ACTIVITY:
In the entries that follow, find the word "Vehículos" and report each line it is on.

MATERIALS PROVIDED:

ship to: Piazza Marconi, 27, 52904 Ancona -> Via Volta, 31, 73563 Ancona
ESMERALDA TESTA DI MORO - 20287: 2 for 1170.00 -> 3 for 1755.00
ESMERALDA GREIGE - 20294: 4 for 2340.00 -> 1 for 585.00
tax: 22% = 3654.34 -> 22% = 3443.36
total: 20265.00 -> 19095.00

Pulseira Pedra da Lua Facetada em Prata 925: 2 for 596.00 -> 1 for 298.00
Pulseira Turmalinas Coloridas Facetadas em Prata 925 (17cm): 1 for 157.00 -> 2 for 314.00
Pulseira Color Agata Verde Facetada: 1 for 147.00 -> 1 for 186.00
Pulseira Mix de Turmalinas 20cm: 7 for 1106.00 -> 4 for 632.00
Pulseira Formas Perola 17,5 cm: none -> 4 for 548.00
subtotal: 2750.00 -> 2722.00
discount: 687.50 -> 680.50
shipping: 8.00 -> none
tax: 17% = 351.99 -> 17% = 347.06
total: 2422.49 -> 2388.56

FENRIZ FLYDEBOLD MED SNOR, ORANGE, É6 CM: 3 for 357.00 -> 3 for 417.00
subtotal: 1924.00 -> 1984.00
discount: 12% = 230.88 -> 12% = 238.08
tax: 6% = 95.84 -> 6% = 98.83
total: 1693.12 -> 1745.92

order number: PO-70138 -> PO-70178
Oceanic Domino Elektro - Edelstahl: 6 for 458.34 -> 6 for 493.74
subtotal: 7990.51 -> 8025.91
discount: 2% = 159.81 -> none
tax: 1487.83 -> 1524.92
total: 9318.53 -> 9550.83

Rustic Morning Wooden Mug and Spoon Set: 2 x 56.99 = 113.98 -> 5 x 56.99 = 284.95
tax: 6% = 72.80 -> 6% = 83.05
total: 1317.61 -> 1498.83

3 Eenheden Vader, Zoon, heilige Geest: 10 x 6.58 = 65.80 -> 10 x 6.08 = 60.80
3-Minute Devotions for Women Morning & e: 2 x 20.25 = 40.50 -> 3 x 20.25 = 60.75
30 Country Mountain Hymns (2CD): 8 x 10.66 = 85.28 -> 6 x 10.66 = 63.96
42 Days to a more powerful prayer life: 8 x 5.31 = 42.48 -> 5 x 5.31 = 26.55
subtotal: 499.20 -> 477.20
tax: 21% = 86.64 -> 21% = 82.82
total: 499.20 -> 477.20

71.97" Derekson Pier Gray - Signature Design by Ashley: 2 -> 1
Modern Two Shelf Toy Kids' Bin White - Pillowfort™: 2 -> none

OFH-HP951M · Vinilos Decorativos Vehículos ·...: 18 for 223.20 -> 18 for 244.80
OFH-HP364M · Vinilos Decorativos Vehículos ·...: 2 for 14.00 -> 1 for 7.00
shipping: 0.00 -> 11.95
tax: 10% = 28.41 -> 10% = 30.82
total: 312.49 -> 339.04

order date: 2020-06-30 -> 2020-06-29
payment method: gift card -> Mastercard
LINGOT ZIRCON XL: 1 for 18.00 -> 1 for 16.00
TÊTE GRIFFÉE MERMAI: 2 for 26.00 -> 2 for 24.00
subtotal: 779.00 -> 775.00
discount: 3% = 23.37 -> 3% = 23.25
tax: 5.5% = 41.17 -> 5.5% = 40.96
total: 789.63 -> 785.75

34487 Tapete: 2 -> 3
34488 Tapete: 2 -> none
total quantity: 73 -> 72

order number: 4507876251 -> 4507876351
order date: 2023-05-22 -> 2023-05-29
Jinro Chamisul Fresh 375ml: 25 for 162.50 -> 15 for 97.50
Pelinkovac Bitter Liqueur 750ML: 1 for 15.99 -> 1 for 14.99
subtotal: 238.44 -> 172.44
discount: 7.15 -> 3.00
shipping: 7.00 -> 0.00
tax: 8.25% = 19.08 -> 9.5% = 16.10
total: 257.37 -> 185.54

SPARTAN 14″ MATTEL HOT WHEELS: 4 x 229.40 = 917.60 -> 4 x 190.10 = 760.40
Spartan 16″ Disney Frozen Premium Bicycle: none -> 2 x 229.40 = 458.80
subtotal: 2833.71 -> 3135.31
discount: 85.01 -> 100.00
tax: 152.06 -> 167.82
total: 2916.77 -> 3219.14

OUTPUT OF THE EXERCISE:
OFH-HP951M · Vinilos Decorativos Vehículos ·...: 18 for 223.20 -> 18 for 244.80
OFH-HP364M · Vinilos Decorativos Vehículos ·...: 2 for 14.00 -> 1 for 7.00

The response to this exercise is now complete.